CAMP HILL PROJECT

The Company owns interests in eight leases totaling approximately 619 gross acres in the Camp Hill field in Anderson County, Texas. The Company currently operates seven of these leases. During the year ended December 31, 2002, the project produced an average of 58 Bbls/d of 19 API gravity oil. The wells produce from a depth of 500 feet and utilize a tertiary steam drive as an enhanced oil recovery process. Although efficient at maximizing oil recovery, the steam drive process is relatively expensive to operate because natural gas or produced crude is burned to create the steam injectant. Lifting costs during the year ended December 31, 2002 averaged $14.99 per barrel ($2.50 per Mcfe). In response to high fuel gas prices, steam injection was reduced in mid 2000. Because profitability increases when natural gas prices drop relative to oil prices, the project is a natural hedge against decreases in natural gas prices relative to oil prices. The oil produced, although viscous, commands a higher price (an average premium of $1.00 per Bbl during the year ended December 31, 2002) than West Texas intermediate crude due to its suitability as a lube oil feedstock. As of December 31, 2002, the Company had 7.7 MBbls of proved oil reserves in this project, with 750 MBbls of oil reserves currently developed. The Company anticipates drilling additional wells and increasing steam injection to develop the proved undeveloped reserves in this project, with the timing and amount of expenditures depending on the relative prices of oil and natural gas. The Company has an average working interest of 90% in this field and an average net revenue interest of 74%.
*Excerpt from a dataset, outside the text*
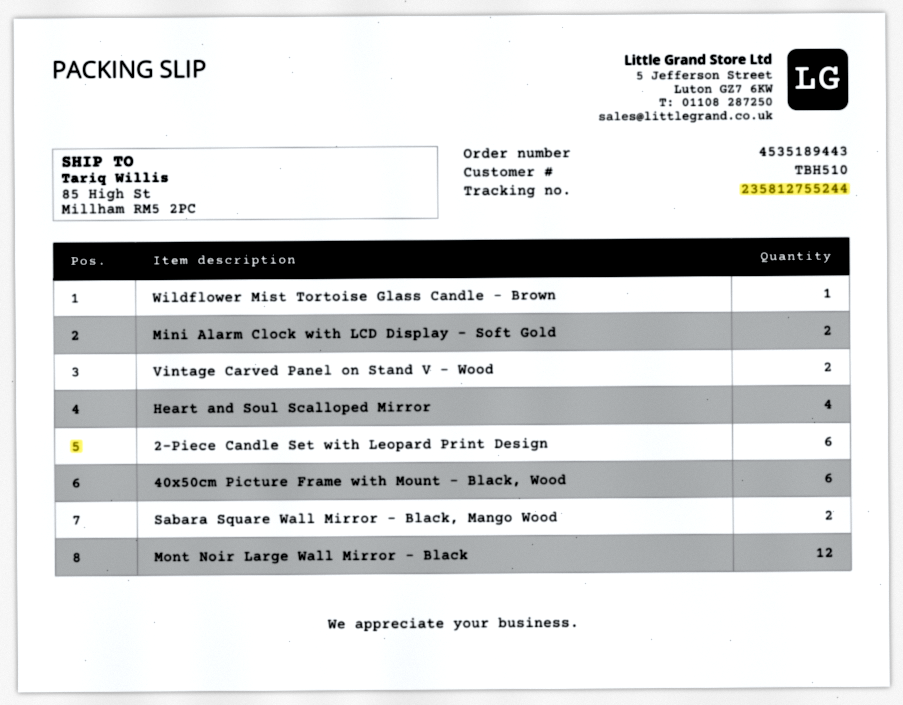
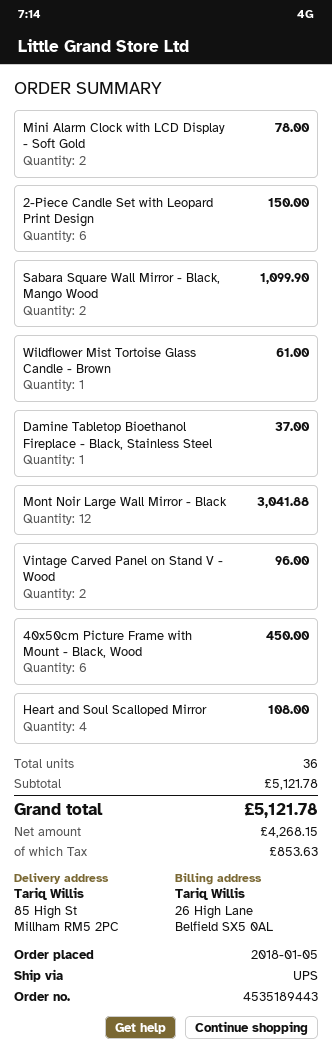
Damine Tabletop Bioethanol Fireplace - Black, Stainless Steel: none -> 1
WYOMING/MONTANA COALBED METHANE PROJECT AREA

The Company, through CCBM, acquired interests from RMG in certain oil and gas leases covering 233,875 gross acres and 43,711 gross acres in options during 2001 in areas prospective for coalbed methane in the Powder River Basin ("PRB") in southwestern Wyoming and Montana. The Company's working interest ranges from 6.25% to 50.00% in the leases. As consideration for the interests, CCBM paid RMG $7.5 million in the form of a non-recourse promissory note (the "CCBM Note"), secured solely by CCBM's interest in the undeveloped acreage. In addition, the Company committed to spend up to $5.0 million to drill and test coalbed methane wells on this acreage during 2001 through 2003, 50% of which would be spent pursuant to an obligation by Carrizo to fund $2.5 million of drilling costs on behalf of RMG. As of December 31, 2002, the Company has participated in the acquisition and/or drilling of 75 gross wells (28 net) satisfying approximately $3.0 million of the $5.0 million drilling commitment. All of the wells encountered coal accumulations and are in various stages of development and/or stages of production. Coalbed methane wells typically first produce water and then, as the water production declines, begin producing methane gas at an increasing rate. As the wells mature the production peaks and begins declining.

At the "Clearmont Project" in Wyoming, in which CCBM owns an average 50% working interest, 32 wells have been drilled and completed to date, including 19 wells currently on pump in the dewatering stage of development. As there are only a few other coalbed methane projects/wells in the immediate vicinity, the dewatering process has taken longer than originally estimated. All of the wells on pump are producing small amounts of gas consistent with expectations given the current development stage of the project. The gas gathering, compression facilities and sales pipeline are in place, and depending upon the progress of the dewatering process, commercial production could commence in late 2003.

At the 1,940 gross acre "Bobcat Project" in Wyoming, in which CCBM owns an average working interest of approximately 28%, gross production has reached a level of over 2,600 Mcf/d, with wellhead prices in excess of $4.00 per Mcf. Many of the 24 production wells in the project area are still in the dewatering stage and as such, production is expected to increase in the months ahead. In addition to the existing wells, the Company believes that there are numerous additional potential drilling locations which could target the coal seams currently being produced as well as three additional deeper prospective coal seams.

Of the 55,167 net mineral acres held by CCBM as of December 31, 2002, approximately 25,600 net mineral acres are located in the state of Montana. The issuance of new coalbed methane drilling permits in Montana has been temporarily halted pending a final Record of Decision for Montana's Environmental Impact Statement (EIS) which is expected to be issued by the Federal Bureau of Land Management (BLM) in mid-year 2003. The Company anticipates a favorable outcome and as a result new drilling permits could be issued soon and new wells could again be drilled by coalbed methane industry participants in Montana. Opponents of coalbed methane drilling in Montana could continue their legal challenge, but the Company believes that the decision will ultimately be upheld which would allow new coalbed methane development to commence in Montana as early as late 2003. RMG, CCBM's partner and project operator, holds approximately 114 grandfathered drilling permits in Montana for acreage in which CCBM also has an interest. There can be no assurances when, if ever, any new permits will be obtained.

OTHER PROJECT AREAS

In addition to the specific project areas described above, the Company has 15 additional active project areas in various stages of development as of December 31, 2002. These project areas are located in the onshore Texas and Louisiana Gulf Coast regions.